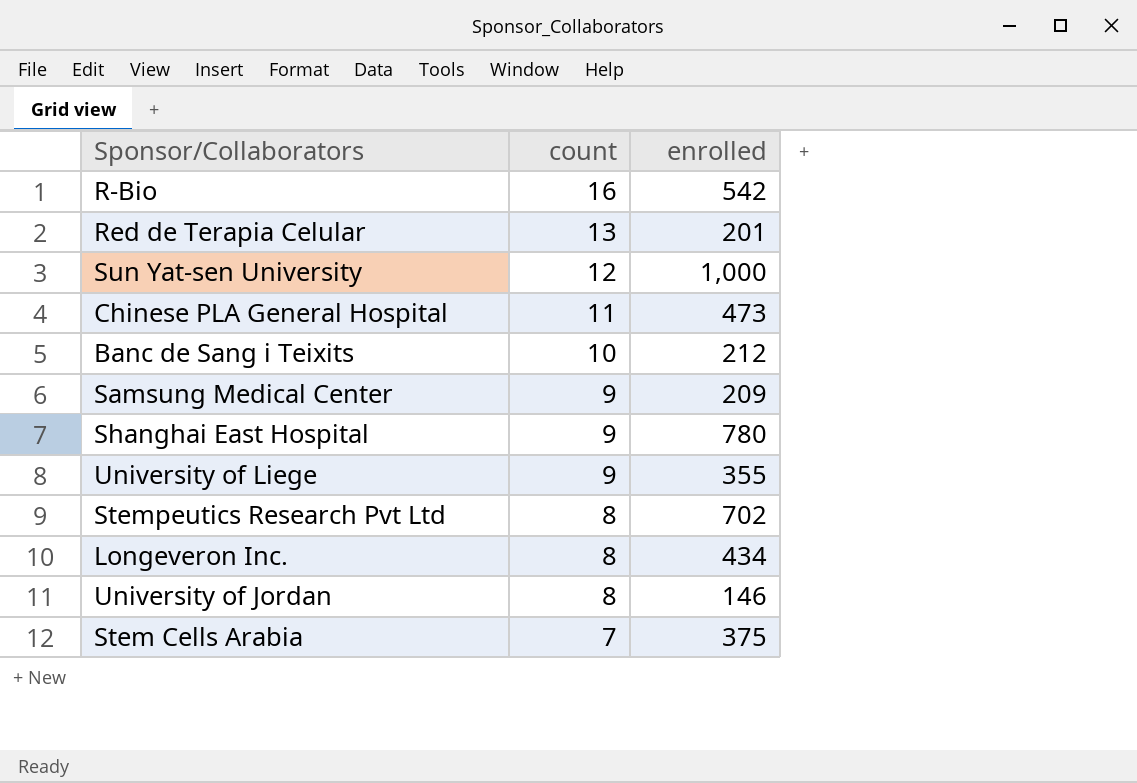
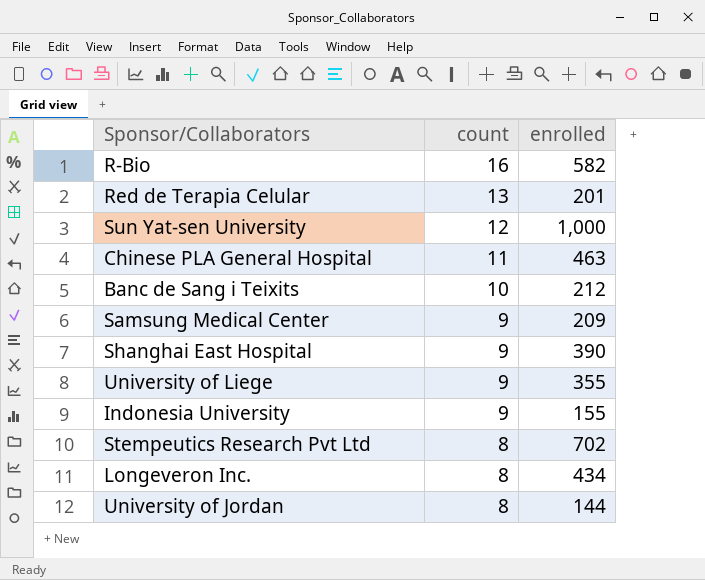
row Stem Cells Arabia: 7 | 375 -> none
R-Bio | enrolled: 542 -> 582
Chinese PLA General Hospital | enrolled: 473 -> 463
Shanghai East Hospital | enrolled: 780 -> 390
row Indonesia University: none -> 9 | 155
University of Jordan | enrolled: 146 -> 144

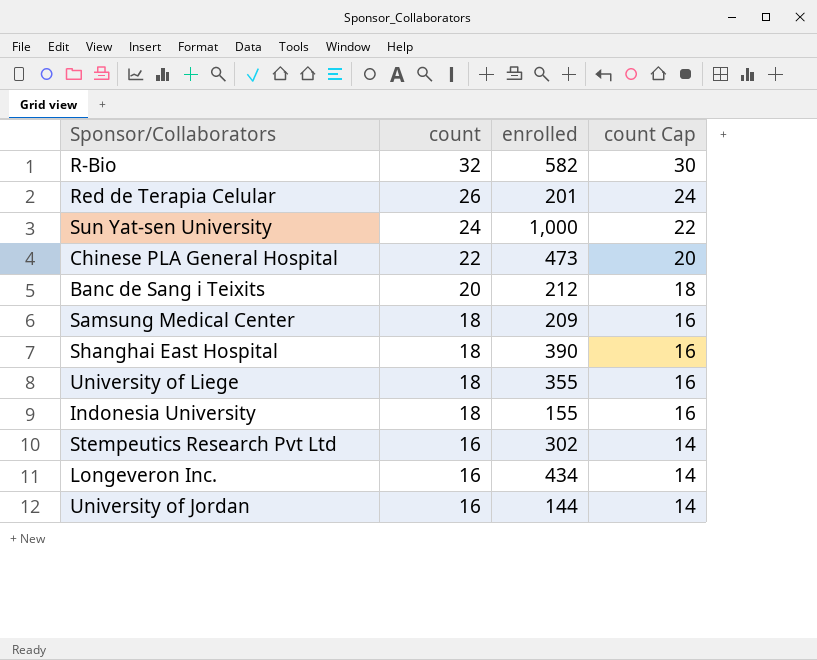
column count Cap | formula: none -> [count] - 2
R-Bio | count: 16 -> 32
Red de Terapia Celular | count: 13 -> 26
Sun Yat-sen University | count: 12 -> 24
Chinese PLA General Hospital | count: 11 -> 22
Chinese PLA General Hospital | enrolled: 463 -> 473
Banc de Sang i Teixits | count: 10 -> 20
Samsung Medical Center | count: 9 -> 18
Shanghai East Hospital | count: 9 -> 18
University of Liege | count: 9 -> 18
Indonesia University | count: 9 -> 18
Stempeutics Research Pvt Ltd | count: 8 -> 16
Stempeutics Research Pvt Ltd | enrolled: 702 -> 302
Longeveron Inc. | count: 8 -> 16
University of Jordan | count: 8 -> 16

• • • •

Activity:
Copy each line containing the word "Indonesia" from the data.

Finished task:
row Indonesia University: none -> 9 | 155
Indonesia University | count: 9 -> 18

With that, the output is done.